Artificial Intelligence in Medical Devices - Part 4 Risk Management - Software in Medical Devices, by MD101 Consulting

What doesn't change

Let's imagine we have a legacy device with a classical algorithm. We want to place on the market a new generation of this device with AI models.
The risk management process doesn't change:

Risk management steps (risk analysis, evaluation, control, and so on) remain the same,
Your risk management file templates remain the same.

The risk modelling doesn't change:

Software risk stems from software failure, be it classical or AI,
Combination of severity and probability of occurrence of harm, as well as your tables for probability levels / severity levels remain the same,
Hazardous situations (software failure, refined in several possibilities like false positive and so on), and harms (specific to your device intended use), remain the same.

That's not very exciting! Let's continue.

What changes: risks on data

With AI models, we have:

New technology = new failure modes,
New failure modes = new sequence of events.

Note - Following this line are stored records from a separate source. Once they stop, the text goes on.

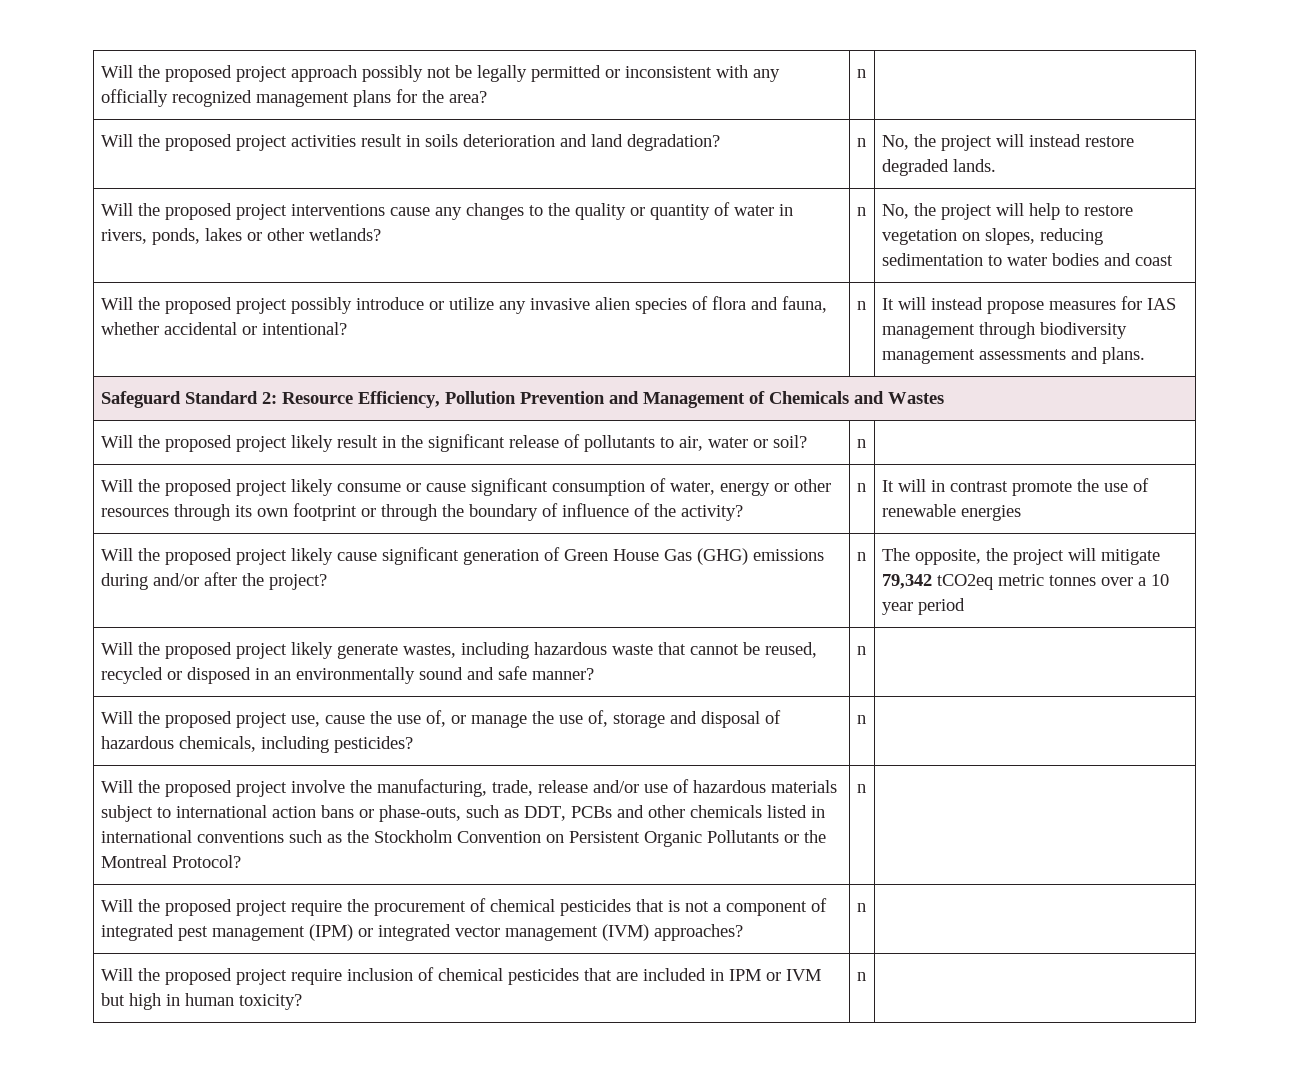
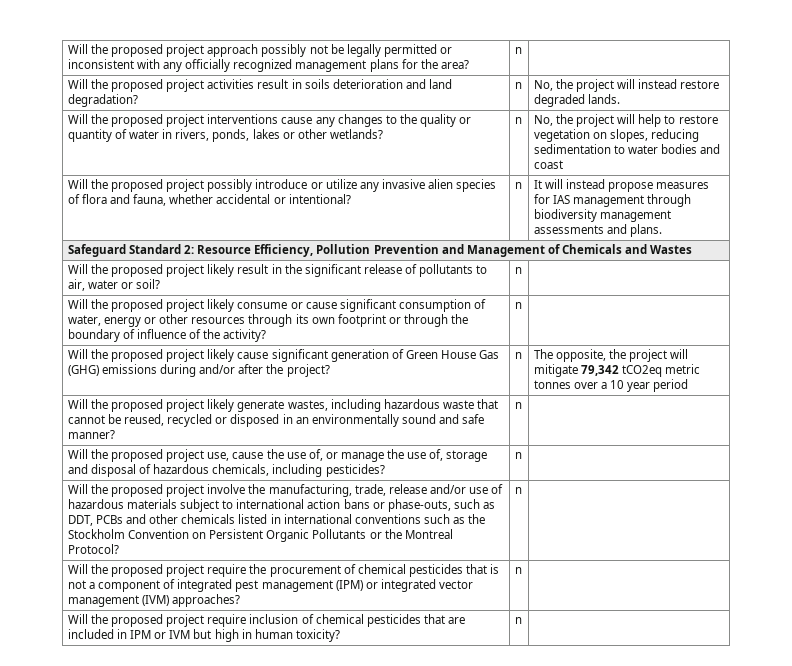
- Will the proposed project likely consume or cause significant consumption of water, energy or other resources through its own footprint or through the boundary of influence of the activity? | n | It will in contrast promote the use of renewable energies
+ Will the proposed project likely consume or cause significant consumption of water, energy or other resources through its own footprint or through the boundary of influence of the activity? | n |

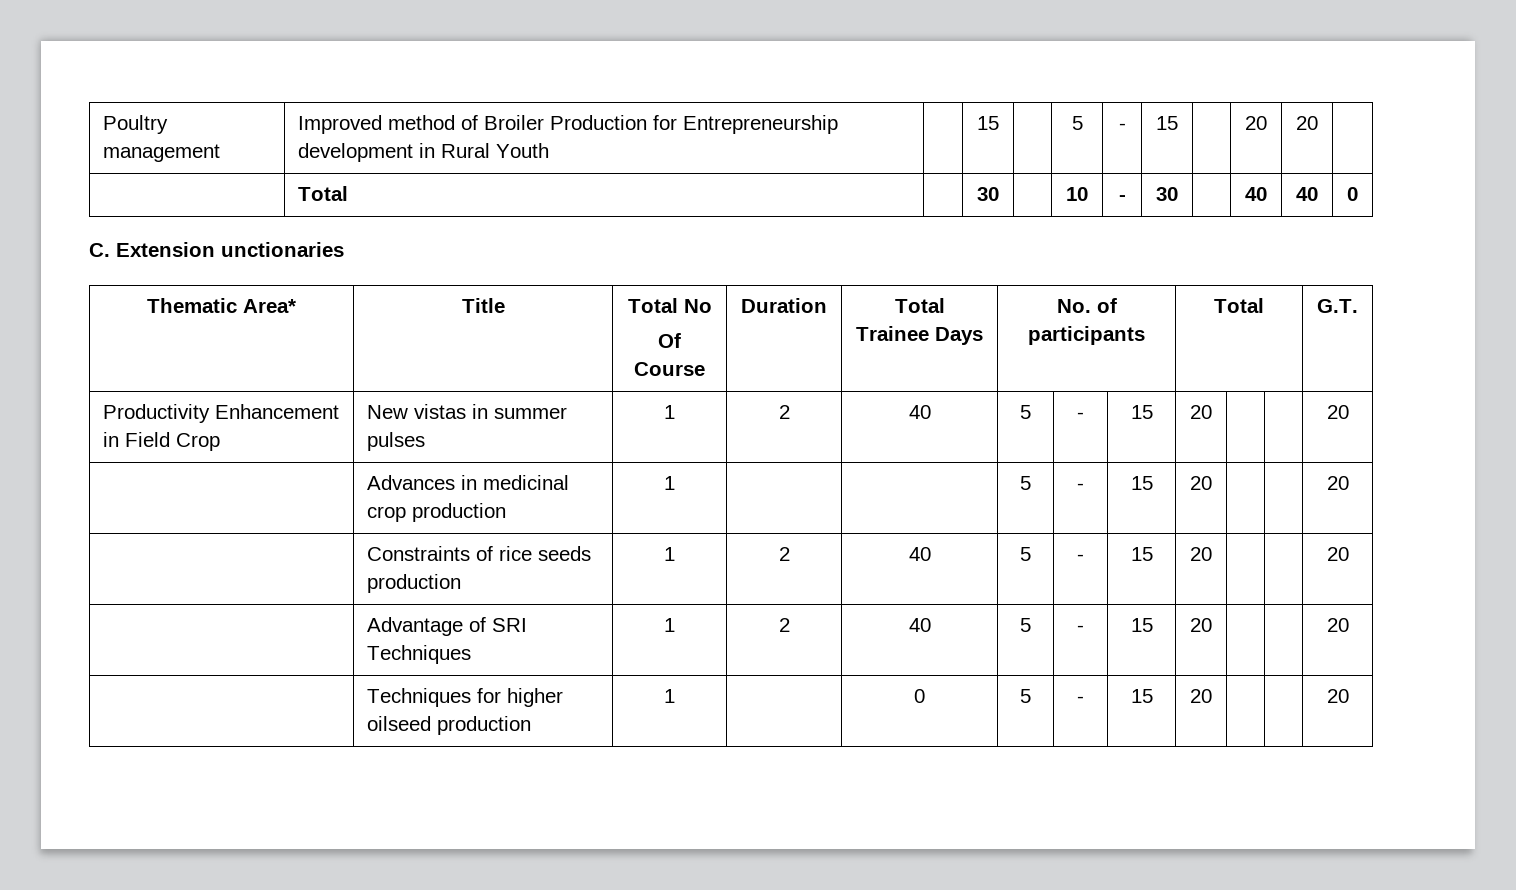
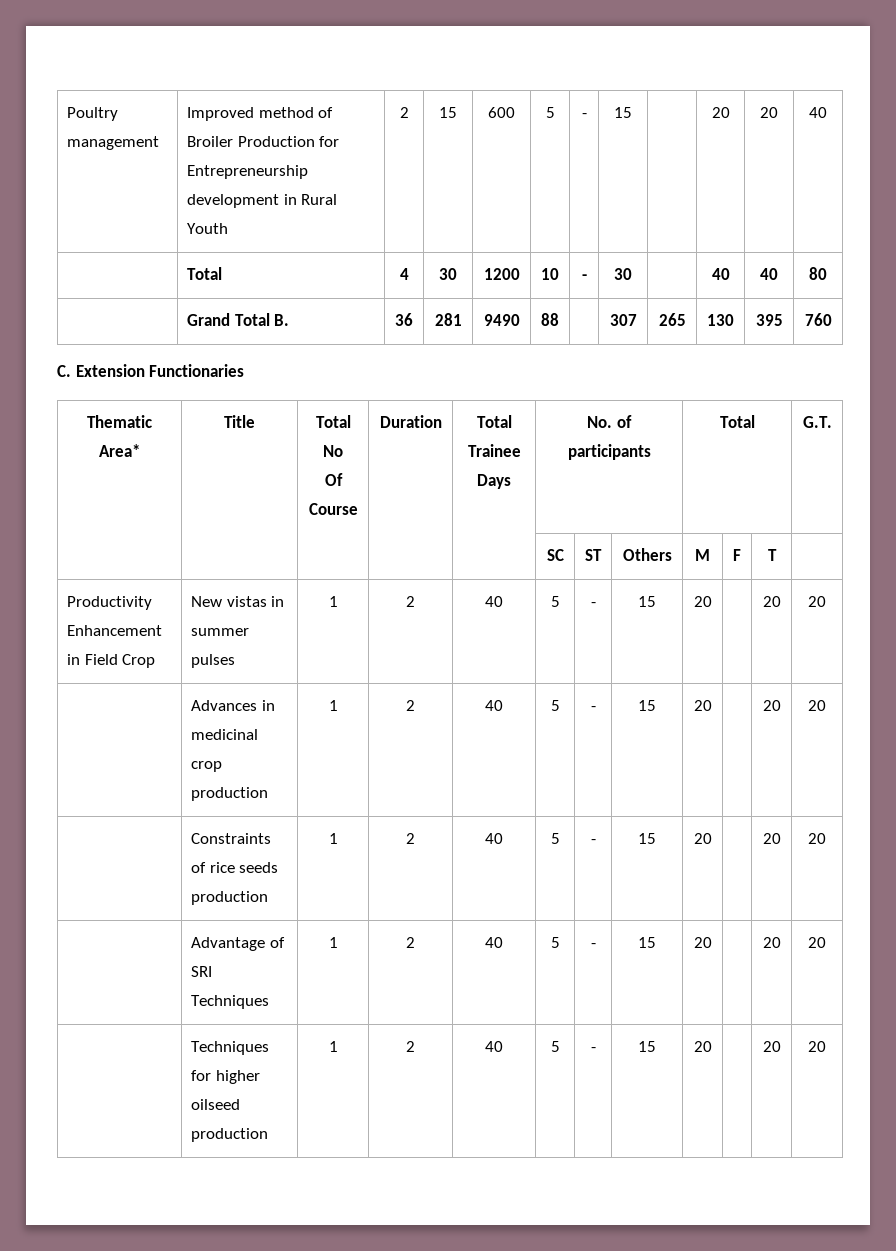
- Poultry management | Improved method of Broiler Production for Entrepreneurship development in Rural Youth | | 15 | | 5 | - | 15 | | 20 | 20 |
- | Total | | 30 | | 10 | - | 30 | | 40 | 40 | 0
+ Poultry management | Improved method of Broiler Production for Entrepreneurship development in Rural Youth | 2 | 15 | 600 | 5 | - | 15 | | 20 | 20 | 40
+ | Total | 4 | 30 | 1200 | 10 | - | 30 | | 40 | 40 | 80
+ | Grand Total B. | 36 | 281 | 9490 | 88 | | 307 | 265 | 130 | 395 | 760
- C. Extension unctionaries
+ C. Extension Functionaries
+ | | | | | SC | ST | Others | M | F | T |
- Productivity Enhancement in Field Crop | New vistas in summer pulses | 1 | 2 | 40 | 5 | - | 15 | 20 | | | 20
+ Productivity Enhancement in Field Crop | New vistas in summer pulses | 1 | 2 | 40 | 5 | - | 15 | 20 | | 20 | 20
- | Advances in medicinal crop production | 1 | | | 5 | - | 15 | 20 | | | 20
+ | Advances in medicinal crop production | 1 | 2 | 40 | 5 | - | 15 | 20 | | 20 | 20
- | Constraints of rice seeds production | 1 | 2 | 40 | 5 | - | 15 | 20 | | | 20
+ | Constraints of rice seeds production | 1 | 2 | 40 | 5 | - | 15 | 20 | | 20 | 20
- | Advantage of SRI Techniques | 1 | 2 | 40 | 5 | - | 15 | 20 | | | 20
+ | Advantage of SRI Techniques | 1 | 2 | 40 | 5 | - | 15 | 20 | | 20 | 20
- | Techniques for higher oilseed production | 1 | | 0 | 5 | - | 15 | 20 | | | 20
+ | Techniques for higher oilseed production | 1 | 2 | 40 | 5 | - | 15 | 20 | | 20 | 20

Examples of risks related to data

Classical algorithm: a value out of bounds may lead to a floating-point overflow or underflow, the software crashes,
AI model: a value out of bounds may lead to an irrelevant result, the software doesn't crash and still gives a result completely out of it.
In both cases, a mitigation action could be to filter input values out of bounds. However, for AI with many input parameters (features), defining "out of bounds" may be challenging.

Data-driven design

As we've seen in the last two articles, AI design is a data-driven design. Thus, lots of risks stem from poor data quality or bias in data. Quoting the content of AAMI 34971, here are some possible sources of risks:

Quality of data:
- Incorrect
- Incomplete
- Subjective
- Inconsistent
- Atypical
- Thus, it is necessary to define data specifications and data quality criteria,
Bias on data:
- Selection bias
- Non-normality
- Proxy variables
- Confusion variables
- Group attribution bias
- Experimental / medical practice bias
- Thus, it is necessary to stratify, analyze, rework data to avoid such biases.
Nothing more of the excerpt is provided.